Market Concentration & Characteristics

The hereditary angioedema therapeutics market demonstrates a high degree of innovation, driven by advances in molecular biology and targeted drug development. Companies are focusing on therapies that inhibit the kallikrein-bradykinin pathway to achieve improved disease control. Long-acting biologics, monoclonal antibodies, and oral small-molecule inhibitors have significantly transformed treatment approaches. Pipeline research includes gene-silencing therapies and next-generation prophylactic treatments with extended dosing intervals. Continuous clinical development supports differentiated product positioning and lifecycle expansion. Innovation remains essential for maintaining competitive advantage in a rare disease market with evolving patient needs.

Barriers to entry in this market are substantial due to the complexity of rare disease drug development and high research costs. Clinical trials require specialized patient populations, which increases recruitment challenges and timelines. Manufacturing biologics demands advanced infrastructure, regulatory expertise, and quality control capabilities. Established companies benefit from strong intellectual property portfolios and brand recognition among specialists. Pricing pressures and reimbursement negotiations create additional challenges for new entrants. These factors collectively limit the number of competitors entering the hereditary angioedema therapeutics space.

Regulatory frameworks strongly influence the hereditary angioedema therapeutics market through strict safety and efficacy requirements. Orphan drug designation pathways provide incentives that encourage innovation in rare disease treatment development. Approval processes involve detailed clinical evidence demonstrating reduction in attack frequency and severity. Post-marketing surveillance and pharmacovigilance requirements add ongoing compliance responsibilities for manufacturers. Variations in regulatory standards across regions influence launch timelines and commercialization strategies. Companies must maintain regulatory alignment to sustain market access and long-term product adoption.

Product substitution risk in this market remains relatively low due to the specialized nature of hereditary angioedema treatments. Acute therapies and prophylactic treatments serve distinct clinical purposes, which reduces direct interchangeability. Plasma-derived C1-Inhibitor concentrates and recombinant therapies continue to compete with newer targeted drugs. Emerging oral treatments may shift prescribing preferences toward more convenient administration routes. Physicians typically select therapies based on efficacy, safety profile, and patient-specific factors rather than price alone. The limited availability of alternative treatment classes supports stable demand for approved therapies.

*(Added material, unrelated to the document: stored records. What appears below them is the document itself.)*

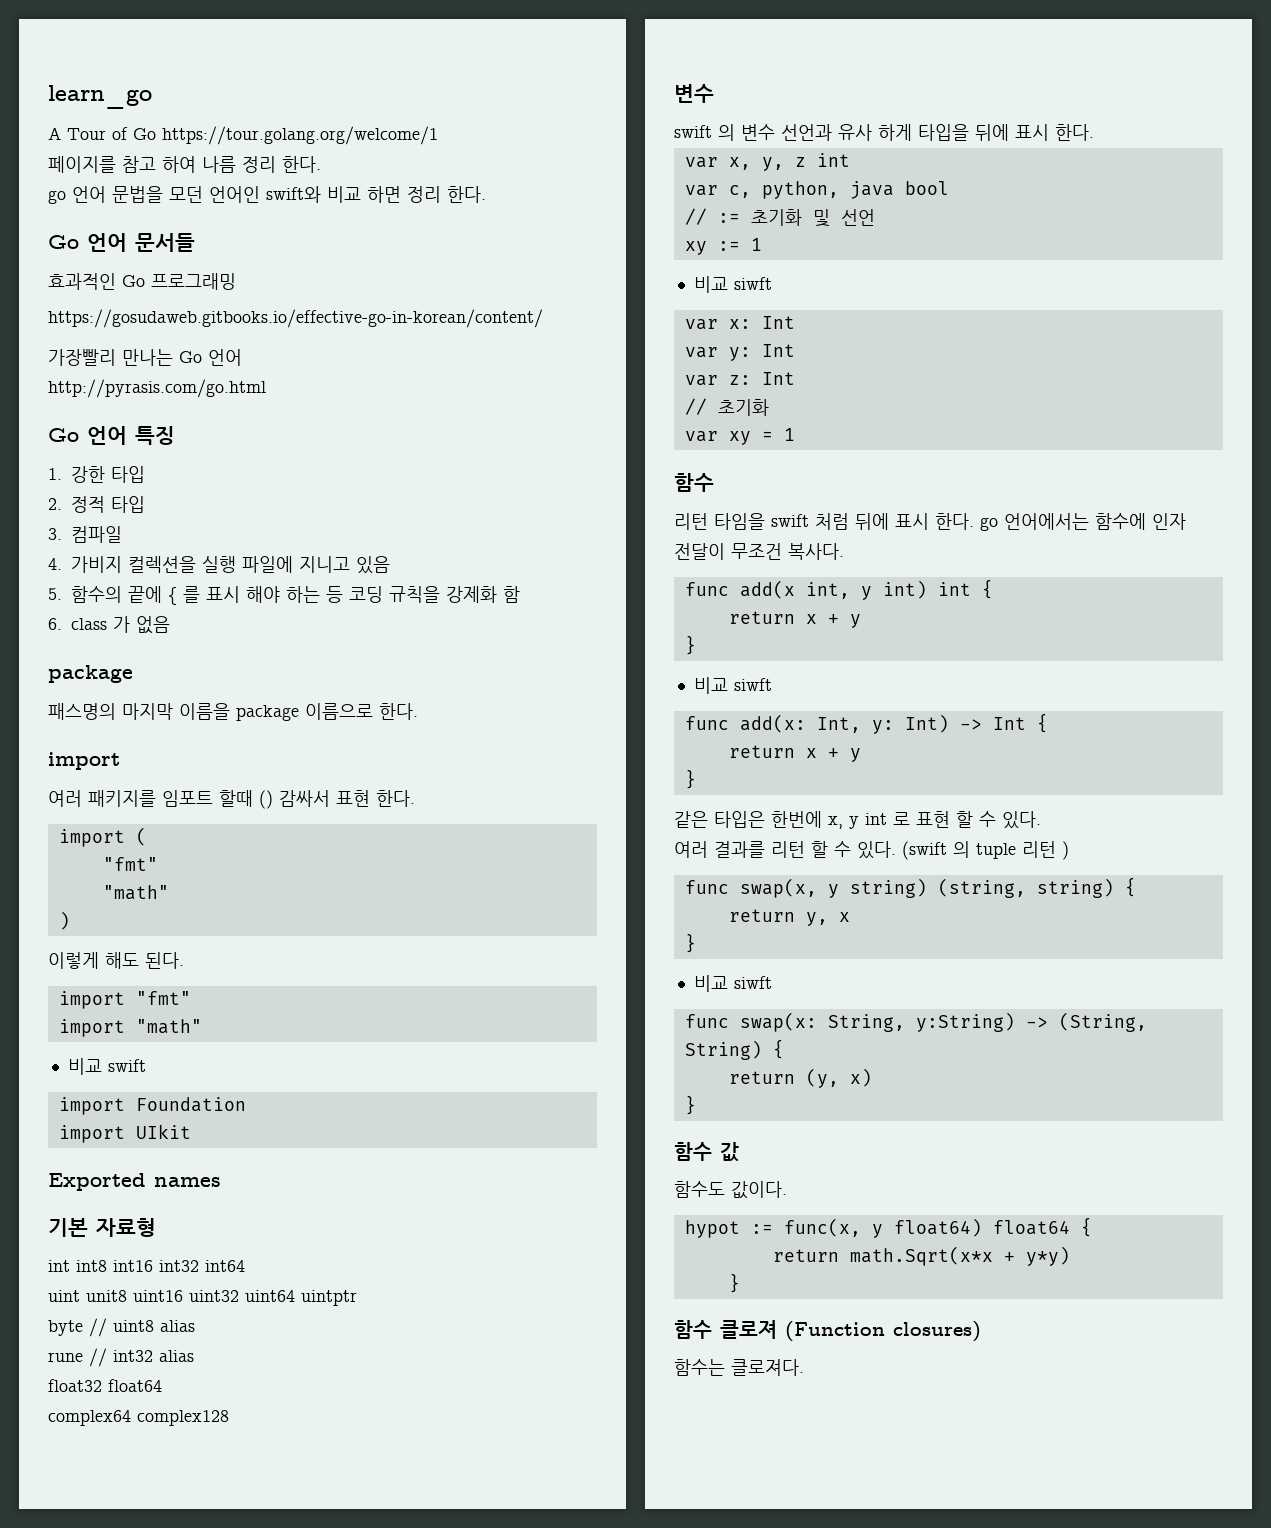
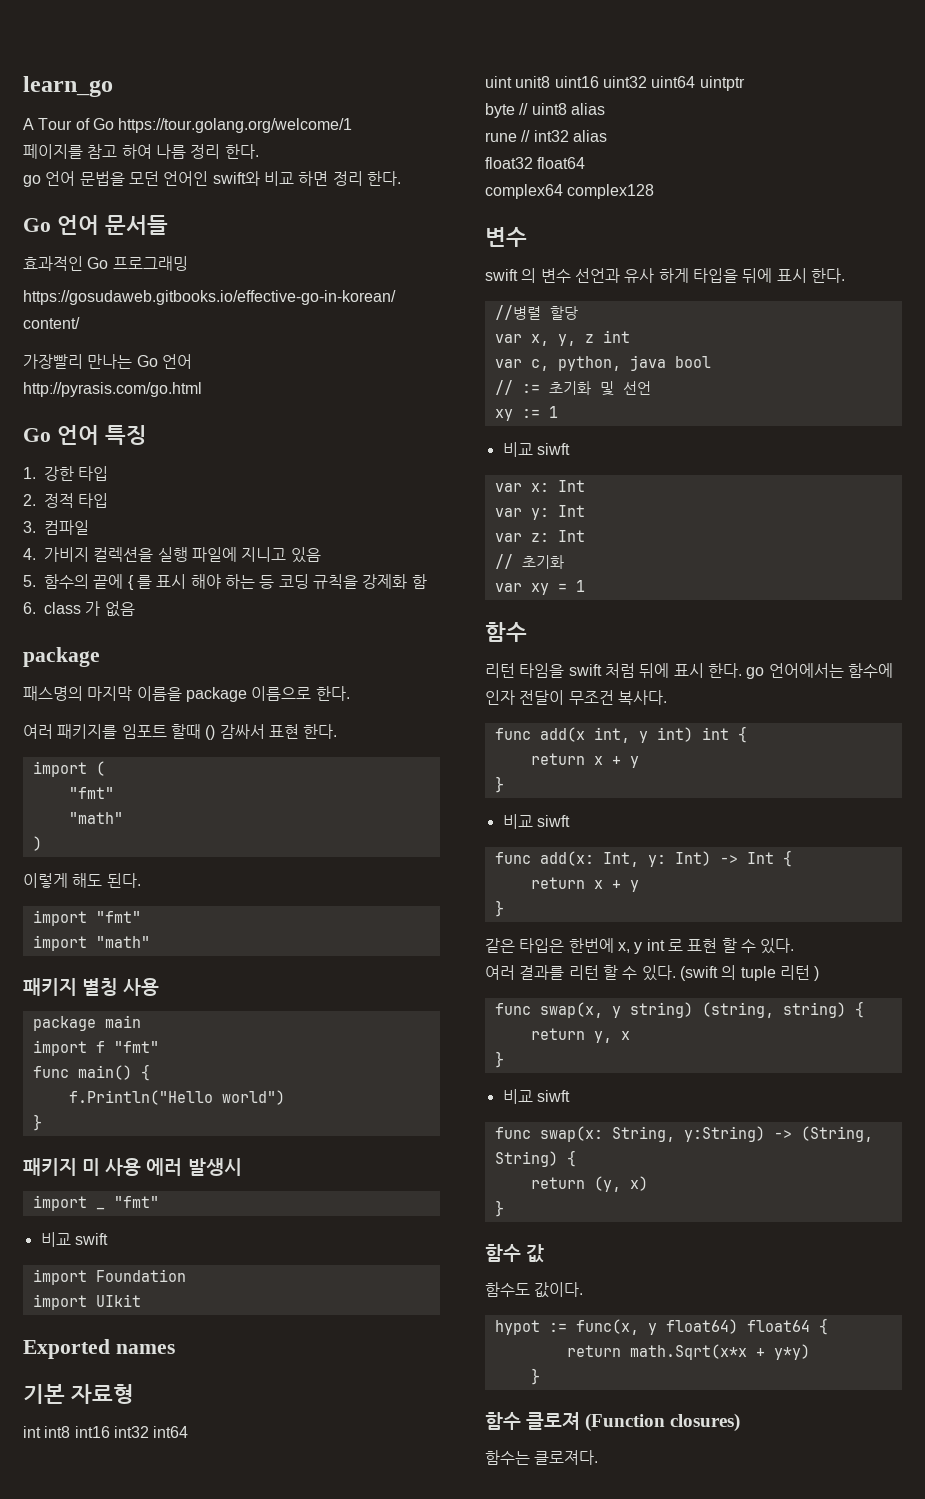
  패스명의 마지막 이름을 package 이름으로 한다.
- import
+ 패키지 별칭 사용
+ package main
+ import f "fmt"
+ func main() {
+ f.Println("Hello world")
+ }
+ 패키지 미 사용 에러 발생시
+ import _ "fmt"
+ //병렬 할당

Geographical expansion represents a key characteristic of market growth as companies seek to increase patient reach beyond established regions. North America and Europe currently dominate due to advanced healthcare systems and higher diagnosis rates. Emerging markets in Asia-Pacific and Latin America offer untapped opportunities with improving rare disease awareness. Companies are investing in regional partnerships, distribution networks, and local clinical studies to strengthen presence. Expansion strategies also include regulatory approvals across multiple jurisdictions to broaden market penetration. Increasing healthcare access in developing economies is expected to support long-term global growth.

Treatment Insights

The kallikrein inhibitor segment dominated the market with the largest revenue share of 46.14% in 2025, driven by strong clinical efficacy in reducing the frequency and severity of hereditary angioedema attacks and increasing physician confidence in targeted therapies. These agents act on the kallikrein bradykinin pathway, a central mechanism responsible for swelling episodes, thereby supporting improved disease control and faster symptom resolution. The availability of both oral and injectable formulations has enhanced treatment flexibility and patient convenience, contributing to improved adherence and broader adoption across diverse patient populations. Growing preference for prophylactic therapy among individuals with recurrent attacks has further strengthened demand. For instance, June 2025, KalVista Pharmaceuticals presented new data at the European Academy of Allergy and Clinical Immunology Congress 2025 from the KONFIDENT-S analysis of sebetralstat, involving 35 participants and 382 attacks, reporting a median 6 minute treatment time and 1.3 hour symptom relief, alongside adherence rates below 44 percent over 12 months. Ongoing innovation is expected to reinforce segment growth.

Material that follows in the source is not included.